5. Pretty cool stuff Rob! I'm not sure I agree with your use of the linear arrow for representations, though: LF's arrow isn't linear, and the linear arrow may compute in some settings. I'm also wondering about the runtime cost of your nice solution to the Dutch flag problem, trying to compare it with the linear time solution using (imperative) doubly-linked lists. Are your lists and holey lists implemented in a persistent way, or do you have to copy things?

6. Hi mrpingouin (D, I presume?)

I think you're correctly pointing out that I'm making two distinctions where I could be making four: 1) A persistent, computational arrow (I have this), 2) A linear, computational arrow (I don't have this), 3) A persistent, representational (LF) arrow (I don't have this), and 4) A linear, representational arrow (I have this).
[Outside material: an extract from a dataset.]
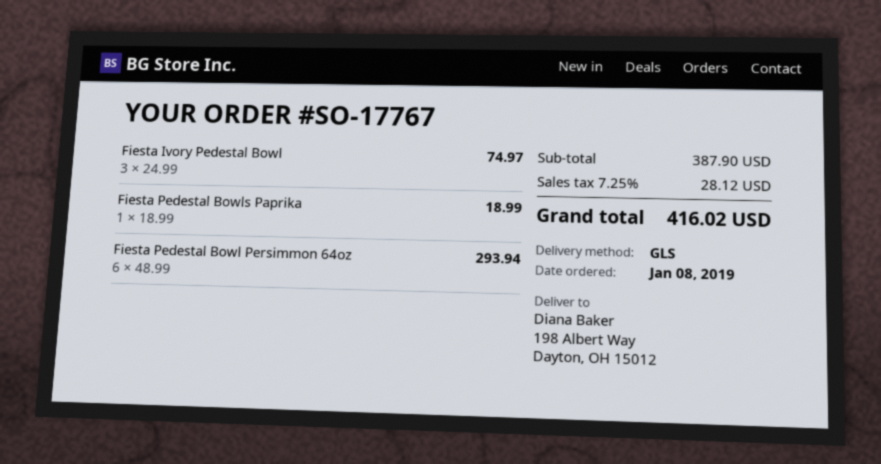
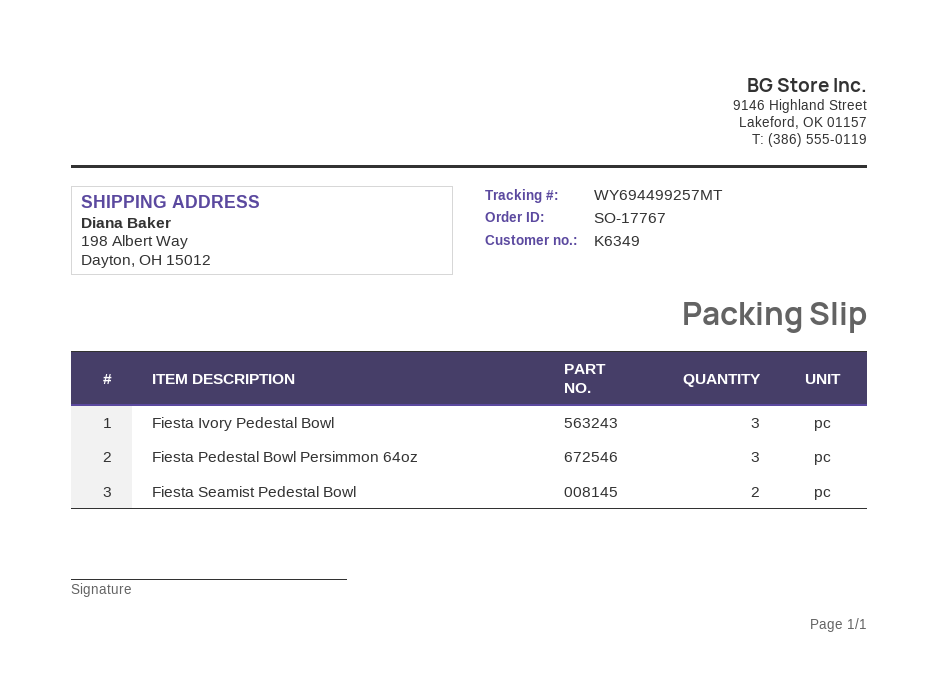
Fiesta Pedestal Bowls Paprika: 1 -> none
Fiesta Pedestal Bowl Persimmon 64oz: 6 -> 3
Fiesta Seamist Pedestal Bowl: none -> 2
I see this as a variant of the point Jason was making. The language in terms of expressiveness is potentially much, much richer than I seem to be giving it credit for; that expressiveness has been explored by the Noam/Bob/Dan papers, the Delphin people, and the Beluga people. I'm trying to carve out only a very tiny fragment of this language that I can give an efficient interpreter for. In the process, I'm forbidding the persistent representational arrow and restricting the use of the linear representational arrow. I'm also not using the linear* computational arrow in one place where I should be; the cost of this is that I fail to preclude certain runtime errors.

In fact, if you look at the way the Implementation section works, the way the interpreter solves the Dutch National Flag problem is more-or-less exactly what you'd program in C if I told you to use singly linked lists with a pointer to the end of the list (doubly linked lists aren't actually necessary to solve DNF). It should absolutely be O(n) (modulo GC and the fact that my tags are goddamn strings, so on and so forth.)

*You really want your computational arrows to be affine, not linear, or stuff gets really annoying; I've talked about this on the previous post Linear Types, Now!

7. Yes, I'm D ;)

About the linked lists with a pointer to the end, I'm still missing something: appending is only O(1) in an imperative language, but Levy# has persistent data, so you must be copying stuff all the time, making appending O(n), in which case the Dutch solution become O(n^2), right?

8. Yes, you are missing something, hopefully it's something contained in the section "Implementation," though - Levy# is a declarative interface to an imperative interpreter. In particular, interpeter.ml is assigning to ref cells all over the place (the particular revision of code I linked to has a bug, but suffices to show the point).

An analogy is Bob's quip that Haskell is the most sophisticated imperative programming language. The true nugget in that is how, in order to understand how some programs run with reasonable speed, you have to understand that there's an imperative graph reduction algorithm going on (call-by-need) instead of the "simple" semantics of Haskell, which is call-by-name.